Repeat exactly the lines of the entries below from the one with "б звучати ба-</div>" through the one with "дійшла висновку, що</div>", both ends included, and nothing else.

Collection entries
· · · · · · ·

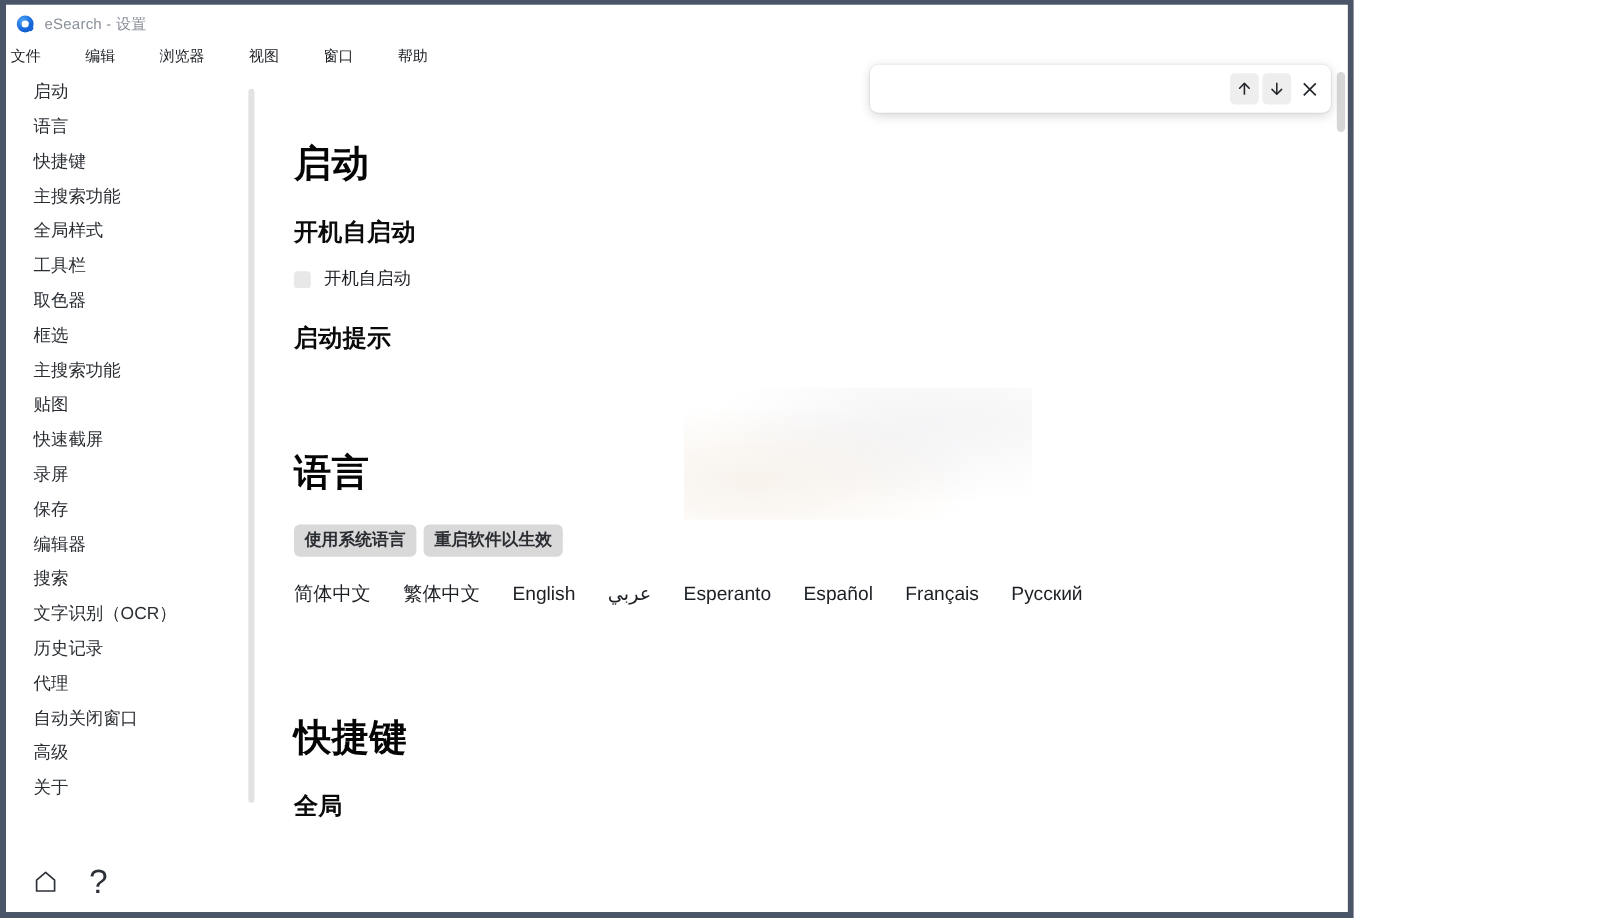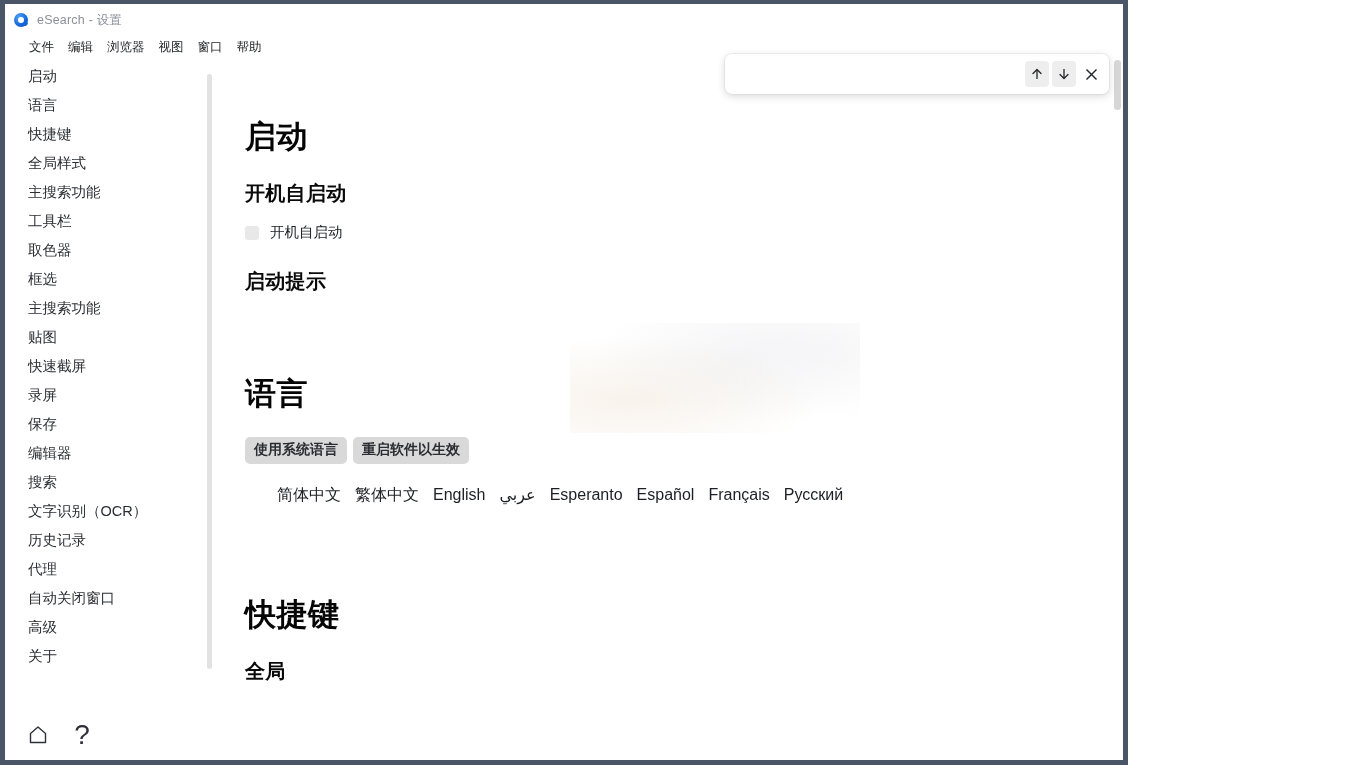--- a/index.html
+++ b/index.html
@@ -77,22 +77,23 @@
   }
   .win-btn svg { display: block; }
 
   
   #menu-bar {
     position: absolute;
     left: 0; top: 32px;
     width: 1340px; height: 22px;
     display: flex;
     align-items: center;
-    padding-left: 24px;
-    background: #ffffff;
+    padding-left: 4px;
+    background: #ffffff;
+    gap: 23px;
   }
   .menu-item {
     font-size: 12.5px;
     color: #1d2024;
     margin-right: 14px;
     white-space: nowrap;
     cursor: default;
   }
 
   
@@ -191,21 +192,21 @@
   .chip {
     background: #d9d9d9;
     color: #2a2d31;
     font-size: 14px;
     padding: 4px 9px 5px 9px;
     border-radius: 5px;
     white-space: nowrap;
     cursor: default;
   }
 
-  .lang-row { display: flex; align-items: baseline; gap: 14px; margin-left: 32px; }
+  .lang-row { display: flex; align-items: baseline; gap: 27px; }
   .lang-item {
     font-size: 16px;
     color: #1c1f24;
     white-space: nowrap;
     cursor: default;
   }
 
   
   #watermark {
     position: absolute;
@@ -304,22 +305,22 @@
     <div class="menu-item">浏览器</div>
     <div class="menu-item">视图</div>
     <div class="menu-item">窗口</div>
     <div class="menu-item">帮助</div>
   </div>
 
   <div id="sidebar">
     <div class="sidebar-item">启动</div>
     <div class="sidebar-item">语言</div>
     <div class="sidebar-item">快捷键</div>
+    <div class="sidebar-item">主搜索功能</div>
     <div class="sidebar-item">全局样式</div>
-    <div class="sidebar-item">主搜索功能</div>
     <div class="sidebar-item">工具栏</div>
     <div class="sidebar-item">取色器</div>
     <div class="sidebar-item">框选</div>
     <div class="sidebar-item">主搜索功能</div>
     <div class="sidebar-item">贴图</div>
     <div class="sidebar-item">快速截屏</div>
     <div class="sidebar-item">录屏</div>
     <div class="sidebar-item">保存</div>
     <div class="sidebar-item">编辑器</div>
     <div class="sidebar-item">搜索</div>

· · · · · · ·

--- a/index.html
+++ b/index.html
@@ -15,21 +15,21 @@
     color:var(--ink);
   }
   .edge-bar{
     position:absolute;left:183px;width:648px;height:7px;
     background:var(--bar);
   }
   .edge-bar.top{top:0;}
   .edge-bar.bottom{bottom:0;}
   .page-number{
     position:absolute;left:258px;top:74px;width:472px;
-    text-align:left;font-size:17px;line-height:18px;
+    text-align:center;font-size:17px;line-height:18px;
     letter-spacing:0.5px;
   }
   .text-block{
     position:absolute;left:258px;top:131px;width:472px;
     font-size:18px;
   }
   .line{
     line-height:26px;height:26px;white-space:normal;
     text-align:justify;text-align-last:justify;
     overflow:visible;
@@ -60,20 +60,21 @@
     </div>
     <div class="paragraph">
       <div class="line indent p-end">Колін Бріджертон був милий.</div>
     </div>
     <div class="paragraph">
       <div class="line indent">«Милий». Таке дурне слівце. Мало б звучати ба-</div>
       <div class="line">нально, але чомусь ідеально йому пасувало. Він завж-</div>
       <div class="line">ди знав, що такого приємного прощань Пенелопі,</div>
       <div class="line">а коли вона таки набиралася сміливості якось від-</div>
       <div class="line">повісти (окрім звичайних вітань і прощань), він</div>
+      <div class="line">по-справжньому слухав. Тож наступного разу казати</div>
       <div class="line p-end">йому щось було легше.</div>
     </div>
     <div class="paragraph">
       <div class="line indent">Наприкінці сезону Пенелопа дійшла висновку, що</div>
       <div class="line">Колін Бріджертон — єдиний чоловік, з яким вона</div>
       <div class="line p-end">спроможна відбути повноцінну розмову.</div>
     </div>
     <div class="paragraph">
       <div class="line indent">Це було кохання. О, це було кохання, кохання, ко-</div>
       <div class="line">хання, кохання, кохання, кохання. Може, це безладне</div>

· · · · · · ·

EXERCISE ANSWER
       <div class="line indent">«Милий». Таке дурне слівце. Мало б звучати ба-</div>
       <div class="line">нально, але чомусь ідеально йому пасувало. Він завж-</div>
       <div class="line">ди знав, що такого приємного прощань Пенелопі,</div>
       <div class="line">а коли вона таки набиралася сміливості якось від-</div>
       <div class="line">повісти (окрім звичайних вітань і прощань), він</div>
+      <div class="line">по-справжньому слухав. Тож наступного разу казати</div>
       <div class="line p-end">йому щось було легше.</div>
     </div>
     <div class="paragraph">
       <div class="line indent">Наприкінці сезону Пенелопа дійшла висновку, що</div>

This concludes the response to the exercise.